Automotive electrification may be the most wide-ranging power challenge of our time. It is a global problem automotive OEMs face as they transition from internal combustion engines to battery-electric vehicles. R&D teams everywhere are exploring new approaches, trying to find better solutions to solve old and new power challenges.

In a standard electric vehicle (EV), a major design consideration is the power distribution and architecture. Naturally, these systems can be complicated, where a single vehicle relies on a battery (400V or 800V), providing high-voltage DC for low-voltage control electronics (12V), and a motor running on AC power.

Within this framework, DC-DC converters are necessary on the high-voltage bus to step down to the lower voltages, which power downstream loads.
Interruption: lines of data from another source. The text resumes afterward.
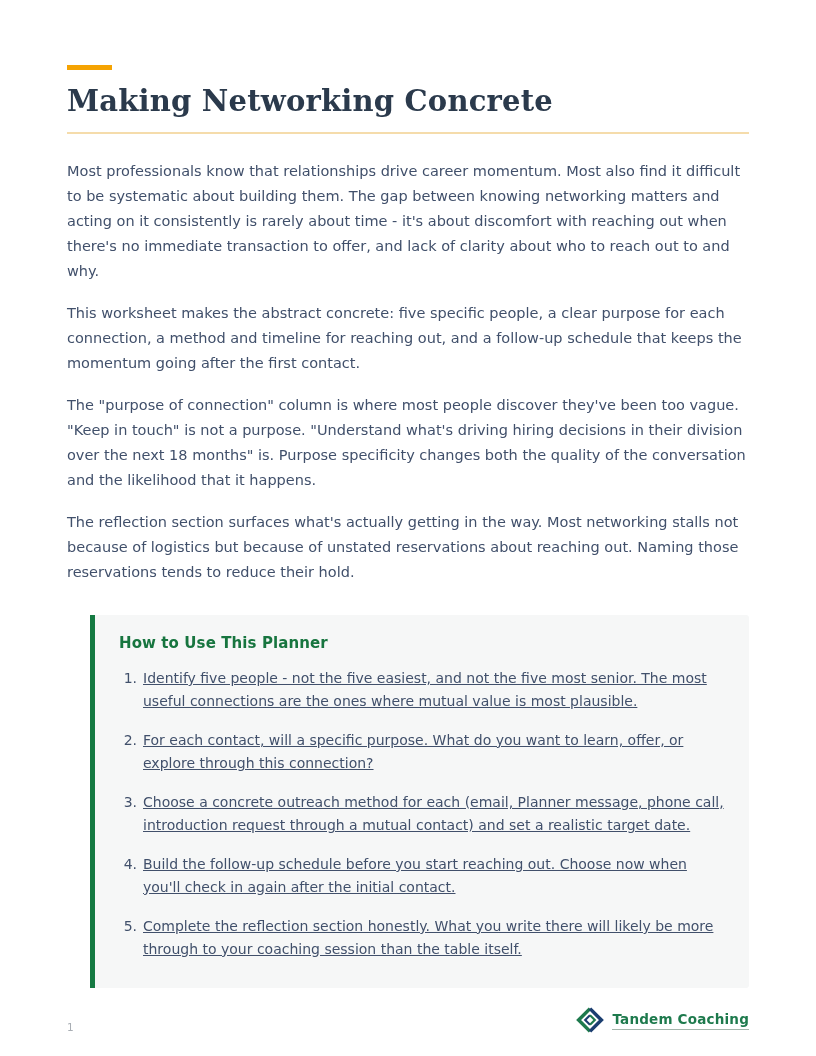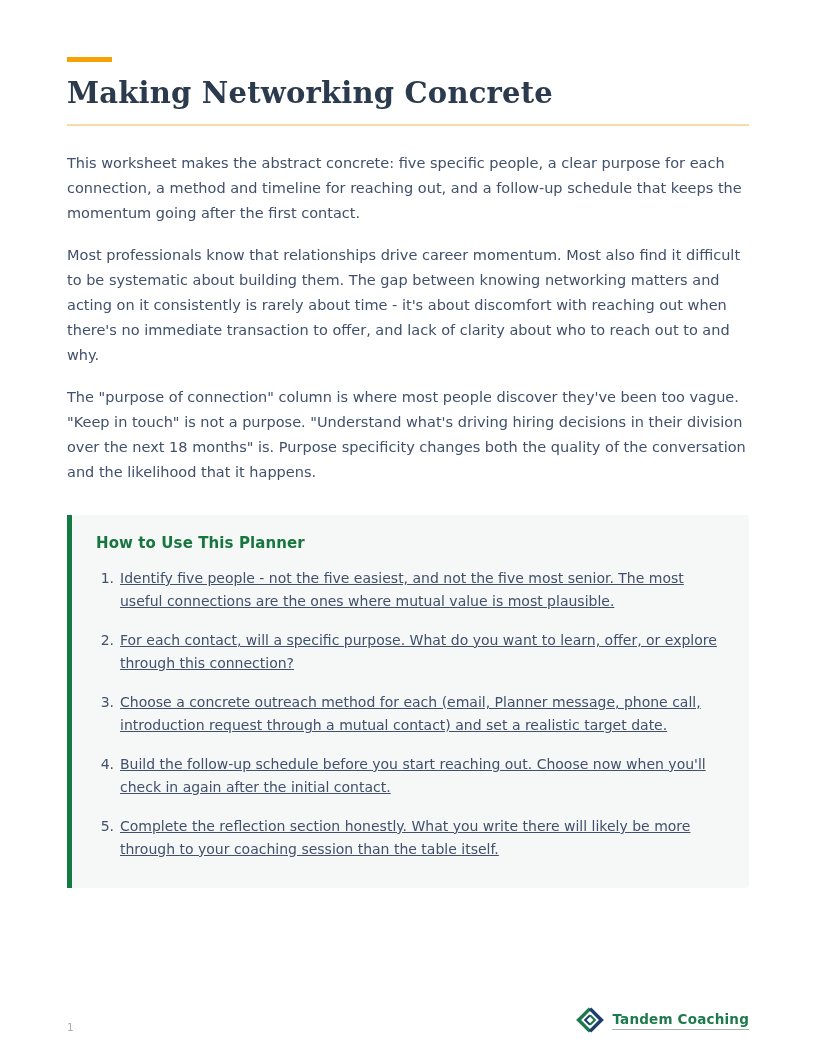--- a/index.html
+++ b/index.html
@@ -16,7 +16,7 @@
     background: #ffffff;
     overflow: hidden;
     box-sizing: border-box;
-    padding: 0 67px;
+    padding: 8px 67px;
   }
   .accent-bar {
     width: 45px;

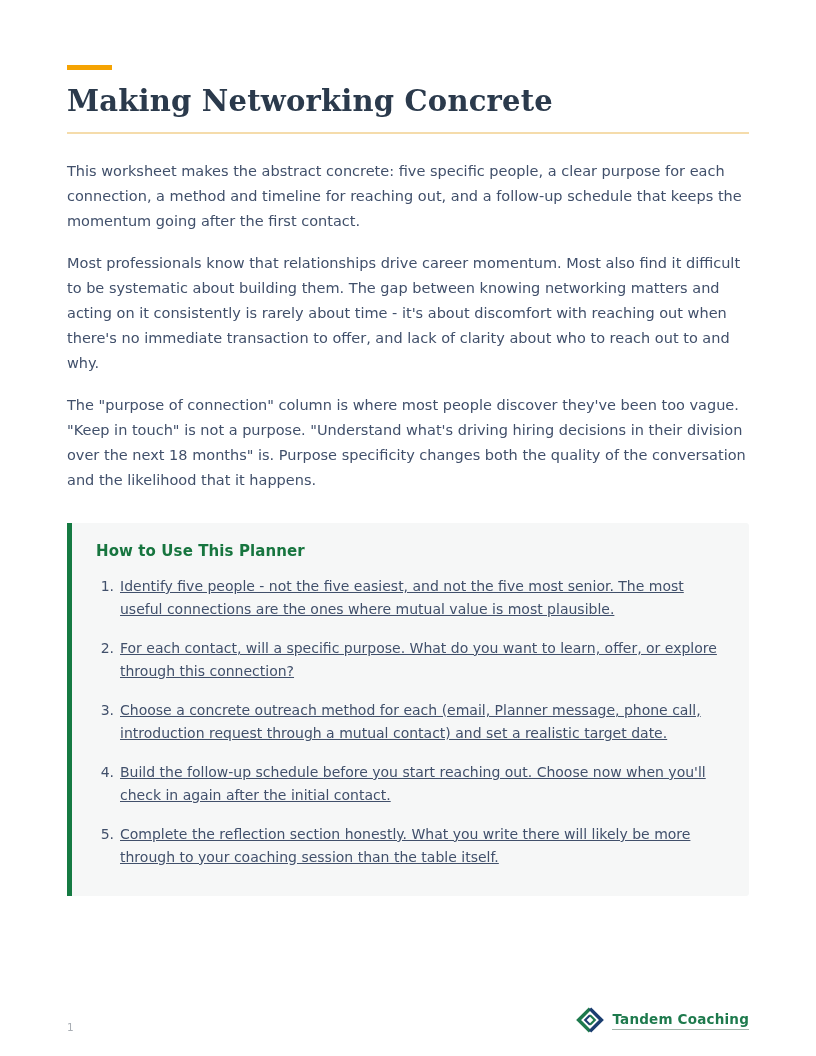--- a/index.html
+++ b/index.html
@@ -122,8 +122,8 @@
   <div class="title-rule"></div>
 
   <div class="intro">
+    <p>Most professionals know that relationships drive career momentum. Most also find it difficult to be systematic about building them. The gap between knowing networking matters and acting on it consistently is rarely about time - it's about discomfort with reaching out when there's no immediate transaction to offer, and lack of clarity about who to reach out to and why.</p>
     <p>This worksheet makes the abstract concrete: five specific people, a clear purpose for each connection, a method and timeline for reaching out, and a follow-up schedule that keeps the momentum going after the first contact.</p>
-    <p>Most professionals know that relationships drive career momentum. Most also find it difficult to be systematic about building them. The gap between knowing networking matters and acting on it consistently is rarely about time - it's about discomfort with reaching out when there's no immediate transaction to offer, and lack of clarity about who to reach out to and why.</p>
     <p>The "purpose of connection" column is where most people discover they've been too vague. "Keep in touch" is not a purpose. "Understand what's driving hiring decisions in their division over the next 18 months" is. Purpose specificity changes both the quality of the conversation and the likelihood that it happens.</p>
   </div>
 

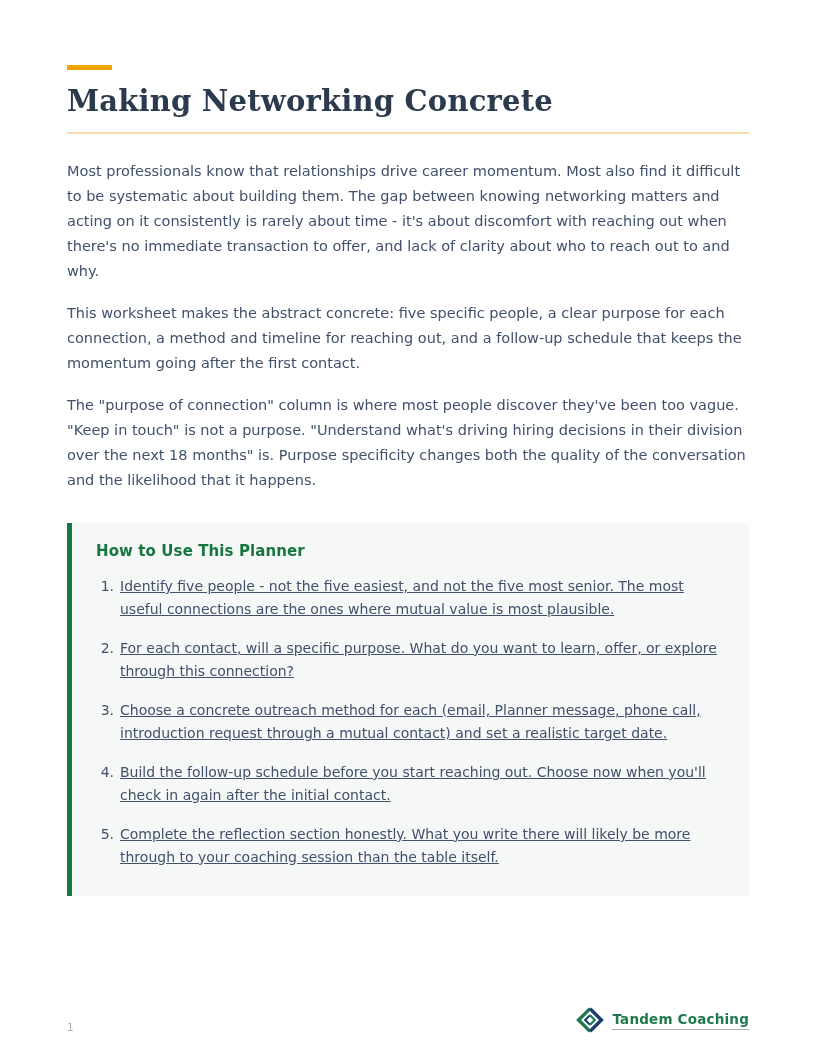--- a/index.html
+++ b/index.html
@@ -125,6 +125,7 @@
     <p>Most professionals know that relationships drive career momentum. Most also find it difficult to be systematic about building them. The gap between knowing networking matters and acting on it consistently is rarely about time - it's about discomfort with reaching out when there's no immediate transaction to offer, and lack of clarity about who to reach out to and why.</p>
     <p>This worksheet makes the abstract concrete: five specific people, a clear purpose for each connection, a method and timeline for reaching out, and a follow-up schedule that keeps the momentum going after the first contact.</p>
     <p>The "purpose of connection" column is where most people discover they've been too vague. "Keep in touch" is not a purpose. "Understand what's driving hiring decisions in their division over the next 18 months" is. Purpose specificity changes both the quality of the conversation and the likelihood that it happens.</p>
+    <p>The reflection section surfaces what's actually getting in the way. Most networking stalls not because of logistics but because of unstated reservations about reaching out. Naming those reservations tends to reduce their hold.</p>
   </div>
 
   <aside class="callout">

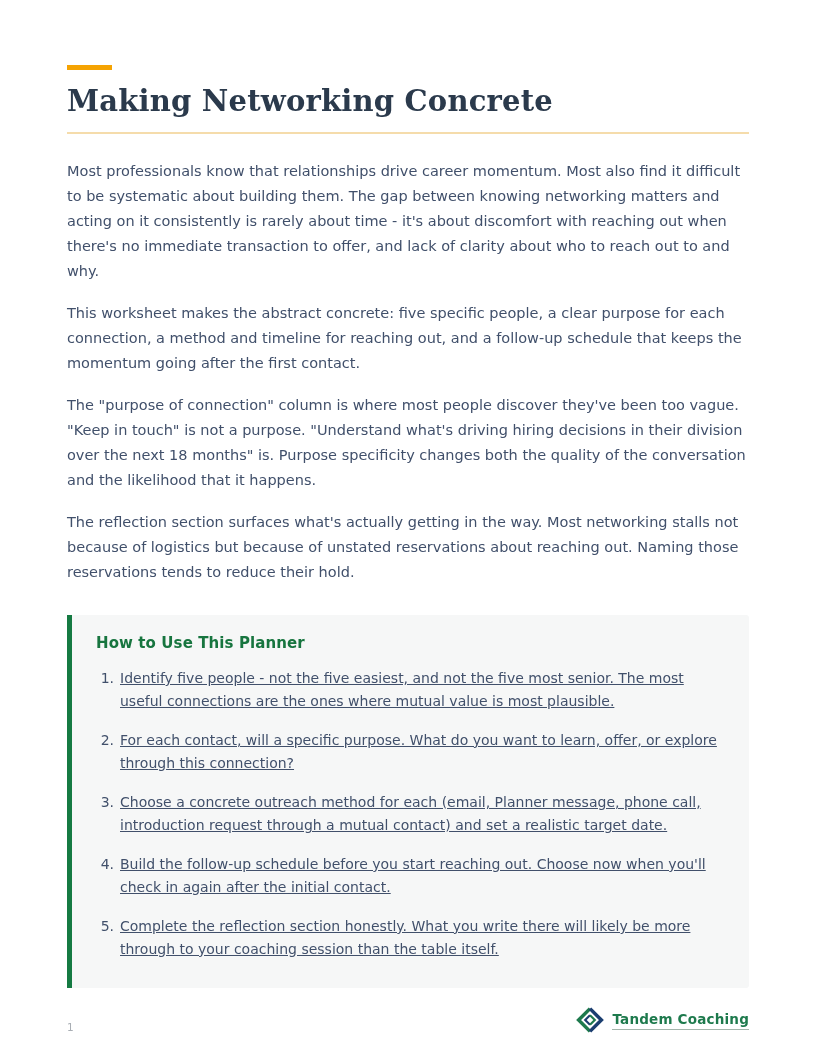--- a/index.html
+++ b/index.html
@@ -52,6 +52,7 @@
     border-radius: 0 3px 3px 0;
     padding: 19px 24px 27px 22px;
     box-sizing: border-box;
+    margin-left: 23px;
   }
   .callout h2 {
     margin: 0 0 15px 2px;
These converters rely on high-frequency switching in the hundreds of kilohertz. For this reason, they are a common source of electromagnetic interference (EMI) within the system. Counteracting their EMI contribution necessitates a dedicated EMI filter at the DC-DC converter input, which acts as a low-pass filter where only the noise beyond the cut-off frequency is attenuated.

Another integral component in the power architecture is the traction inverter, which is necessary to convert the battery’s DC output to AC to power the EV motor. The traction inverter creates unwanted high-voltage ripple in the system’s high-voltage bus during regeneration and propulsion. This ripple leads to major challenges in safety, reliability and lifetime for the DC-DC converter and its associated filter (Figure 1).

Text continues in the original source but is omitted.